Last fall, the Rev. Sharon Collins stood proudly in front of her peers and told them she believed in Newton County, IECDG and the public park being built in her neighborhood, Fairview Estates, calling it a field of dreams.
Nearly a year later, she’s wondering if she was terribly wrong.
“I feel like I was duped,” she said.
Collins and a handful of other residents who previously supported IECDG feel that the company has abandoned them. IECDG is the non-profit partner the county selected to oversee Neighborhood Stabilization Program federal stimulus money the county received.
Collins and others contend no progress has been made toward placing the residents in control of a Fairview Estates homeowners association, a promise that was made when Newton County and IECDG were making plans to build a park in the neighborhood. That was supposed to have occurred eight months ago, according to meeting minutes signed last year by IECDG and Fairview Estates representatives last year.
But James Hellams, chief executive officer for IECDG, said a lack of community participation has slowed progress. Before the homeowners association can be passed to residents, they must nominate and elect officers. IECDG held meetings in May and June, but no more than eight residents attended either meeting. Hellams said that isn't enough participation under the bylaws.
However, he said his firm has been working to create a document which he hopes will be able to engage the community. The document is expected to go out to landowners later this week.
If that doesn't work, then IECDG which control 27 lots, and, therefore, 27 votes for the homeowners association, could be forced to move forward without community participation. Hellams said that's something they don't want.

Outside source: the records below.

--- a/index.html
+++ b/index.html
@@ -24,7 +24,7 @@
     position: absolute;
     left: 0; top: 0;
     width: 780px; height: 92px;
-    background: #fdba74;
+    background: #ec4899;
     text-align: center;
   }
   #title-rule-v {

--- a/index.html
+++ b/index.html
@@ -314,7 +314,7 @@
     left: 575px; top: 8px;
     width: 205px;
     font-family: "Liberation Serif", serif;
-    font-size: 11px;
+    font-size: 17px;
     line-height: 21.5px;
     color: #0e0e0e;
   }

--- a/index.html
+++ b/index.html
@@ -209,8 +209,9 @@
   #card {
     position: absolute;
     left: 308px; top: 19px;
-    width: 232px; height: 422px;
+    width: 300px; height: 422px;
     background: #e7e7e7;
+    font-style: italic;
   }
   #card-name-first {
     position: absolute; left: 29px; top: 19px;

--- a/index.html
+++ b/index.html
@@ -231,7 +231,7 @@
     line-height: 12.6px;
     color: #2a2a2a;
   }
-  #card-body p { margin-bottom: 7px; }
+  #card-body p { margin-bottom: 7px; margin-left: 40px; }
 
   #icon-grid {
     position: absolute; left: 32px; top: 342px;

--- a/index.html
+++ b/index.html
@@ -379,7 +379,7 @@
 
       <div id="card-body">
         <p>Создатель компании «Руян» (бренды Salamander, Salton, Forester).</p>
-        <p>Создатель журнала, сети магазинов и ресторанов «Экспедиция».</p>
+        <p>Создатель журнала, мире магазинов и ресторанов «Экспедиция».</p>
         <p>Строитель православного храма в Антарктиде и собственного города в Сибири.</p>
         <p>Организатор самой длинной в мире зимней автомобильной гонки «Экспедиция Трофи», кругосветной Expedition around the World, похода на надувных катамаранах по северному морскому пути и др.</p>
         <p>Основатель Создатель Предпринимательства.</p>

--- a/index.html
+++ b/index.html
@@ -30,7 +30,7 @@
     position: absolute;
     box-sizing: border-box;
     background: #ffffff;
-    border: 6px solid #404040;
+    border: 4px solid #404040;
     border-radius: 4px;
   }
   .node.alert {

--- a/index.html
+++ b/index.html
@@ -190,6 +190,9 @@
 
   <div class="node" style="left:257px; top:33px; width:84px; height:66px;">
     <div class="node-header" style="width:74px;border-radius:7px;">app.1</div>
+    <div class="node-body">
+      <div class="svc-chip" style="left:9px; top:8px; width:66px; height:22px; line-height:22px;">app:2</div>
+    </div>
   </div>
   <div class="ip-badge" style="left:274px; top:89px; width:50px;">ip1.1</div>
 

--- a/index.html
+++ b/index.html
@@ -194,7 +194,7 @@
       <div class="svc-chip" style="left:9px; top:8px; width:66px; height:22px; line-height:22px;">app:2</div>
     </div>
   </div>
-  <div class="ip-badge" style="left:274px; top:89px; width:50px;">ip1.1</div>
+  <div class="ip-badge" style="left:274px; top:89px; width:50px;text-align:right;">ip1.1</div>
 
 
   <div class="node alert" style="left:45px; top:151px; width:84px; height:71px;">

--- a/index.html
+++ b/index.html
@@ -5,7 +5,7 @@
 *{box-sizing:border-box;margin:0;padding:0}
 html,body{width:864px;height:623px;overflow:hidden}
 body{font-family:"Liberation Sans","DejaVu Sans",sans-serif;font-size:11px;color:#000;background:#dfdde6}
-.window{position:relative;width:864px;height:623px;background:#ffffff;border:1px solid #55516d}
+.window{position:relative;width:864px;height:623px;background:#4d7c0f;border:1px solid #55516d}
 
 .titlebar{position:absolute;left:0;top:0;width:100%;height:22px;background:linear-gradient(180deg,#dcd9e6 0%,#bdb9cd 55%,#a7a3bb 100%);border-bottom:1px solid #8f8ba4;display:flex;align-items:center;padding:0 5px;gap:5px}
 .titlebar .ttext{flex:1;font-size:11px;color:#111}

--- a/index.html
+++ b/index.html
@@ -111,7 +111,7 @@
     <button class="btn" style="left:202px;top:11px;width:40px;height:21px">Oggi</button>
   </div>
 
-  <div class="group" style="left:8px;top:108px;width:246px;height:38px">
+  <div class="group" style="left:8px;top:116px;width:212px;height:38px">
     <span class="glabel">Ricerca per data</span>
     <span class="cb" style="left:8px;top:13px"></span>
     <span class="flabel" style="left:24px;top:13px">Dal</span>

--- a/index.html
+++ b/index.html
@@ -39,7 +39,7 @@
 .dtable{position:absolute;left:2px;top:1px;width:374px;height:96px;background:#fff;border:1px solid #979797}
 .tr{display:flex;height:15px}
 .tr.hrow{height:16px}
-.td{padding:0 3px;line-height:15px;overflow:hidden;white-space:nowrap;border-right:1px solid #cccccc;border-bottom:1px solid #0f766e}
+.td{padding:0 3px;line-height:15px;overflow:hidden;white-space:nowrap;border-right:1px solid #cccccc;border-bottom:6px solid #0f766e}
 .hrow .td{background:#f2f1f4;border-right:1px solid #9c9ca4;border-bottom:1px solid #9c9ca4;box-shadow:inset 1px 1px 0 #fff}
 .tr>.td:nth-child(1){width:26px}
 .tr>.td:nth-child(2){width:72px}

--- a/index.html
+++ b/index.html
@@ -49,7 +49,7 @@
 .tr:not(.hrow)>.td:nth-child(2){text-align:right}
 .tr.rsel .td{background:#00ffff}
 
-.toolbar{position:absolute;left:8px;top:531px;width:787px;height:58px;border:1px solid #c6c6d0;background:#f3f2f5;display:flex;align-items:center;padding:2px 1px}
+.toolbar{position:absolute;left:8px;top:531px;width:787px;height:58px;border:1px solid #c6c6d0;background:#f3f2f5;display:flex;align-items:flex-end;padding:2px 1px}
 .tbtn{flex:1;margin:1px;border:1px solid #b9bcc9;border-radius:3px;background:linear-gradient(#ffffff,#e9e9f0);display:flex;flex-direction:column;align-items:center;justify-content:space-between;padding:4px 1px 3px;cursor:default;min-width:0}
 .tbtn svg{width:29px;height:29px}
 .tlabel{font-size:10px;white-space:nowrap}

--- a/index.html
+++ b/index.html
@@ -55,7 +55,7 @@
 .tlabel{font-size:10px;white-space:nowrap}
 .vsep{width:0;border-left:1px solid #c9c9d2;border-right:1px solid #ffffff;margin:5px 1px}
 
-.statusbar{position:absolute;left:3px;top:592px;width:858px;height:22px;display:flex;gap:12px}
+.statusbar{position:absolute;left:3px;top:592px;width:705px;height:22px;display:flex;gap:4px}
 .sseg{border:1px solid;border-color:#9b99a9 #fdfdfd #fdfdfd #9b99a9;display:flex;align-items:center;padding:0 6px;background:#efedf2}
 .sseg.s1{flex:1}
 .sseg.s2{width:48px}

For years, the unfinished portion of the subdivision and the homeowners association was controlled by banks. Residents had problems with homeowners association manager Heritage Properties, which collected association dues but never built promised amenities. Gaining control of the association was a priority for many residents, and part of the reason why some backed IECDG.
In late August, Collins came to The News with her concerns, and acknowledged that doing so had created a schism in the support group. Noel Wallace is one of the residents who still fully supports IECDG.
"I understand that things won't happen very quickly, but (IECDG) wants this project completed as fast as it can be. Why would they be delaying this project? They're a non-profit. They want it done so they can move on to the next thing," Wallace said. "We can't bite the hand that feeds us...I look at this and say ‘My gosh, somebody actually saw us (and our problems) and wants to help.'"
Wallace said the groups need to find a way to get residents more involved, so homeowners association officers can be nominated and elected.
Wallace said at one point, Hellams said IECDG could simply give the HOA over to the residents, but she said she realized they need IECDG's help.
"I said ‘No, please don't. That's the scariest thought in the world right now," Wallace said, noting that the neighborhood could easily fall back into disrepair without a unified community.
However, Collins, Sharlene Hassell and William and Charlene Nations, aren't satisfied. If this was going to be such a difficult process, they asked why Hellams didn't tell them that up front. Hassell said she may never have agreed to support IECDG if she realized they would need such a high percentage of participation from residents to form the homeowners association.
They're also disappointed that the meetings and communication have stopped, despite the low turnout. Collins said they feel like they've been lied to. Last time she talked to Hellams, he was talking about placing a community resource center in Fairview Estates. This was totally new to her, and she didn't understand the change in focus when the homeowners association wasn't even secured.
"I'm really hurt. We went against our neighbors and divided the neighborhood. Now we're divided even more so," she said.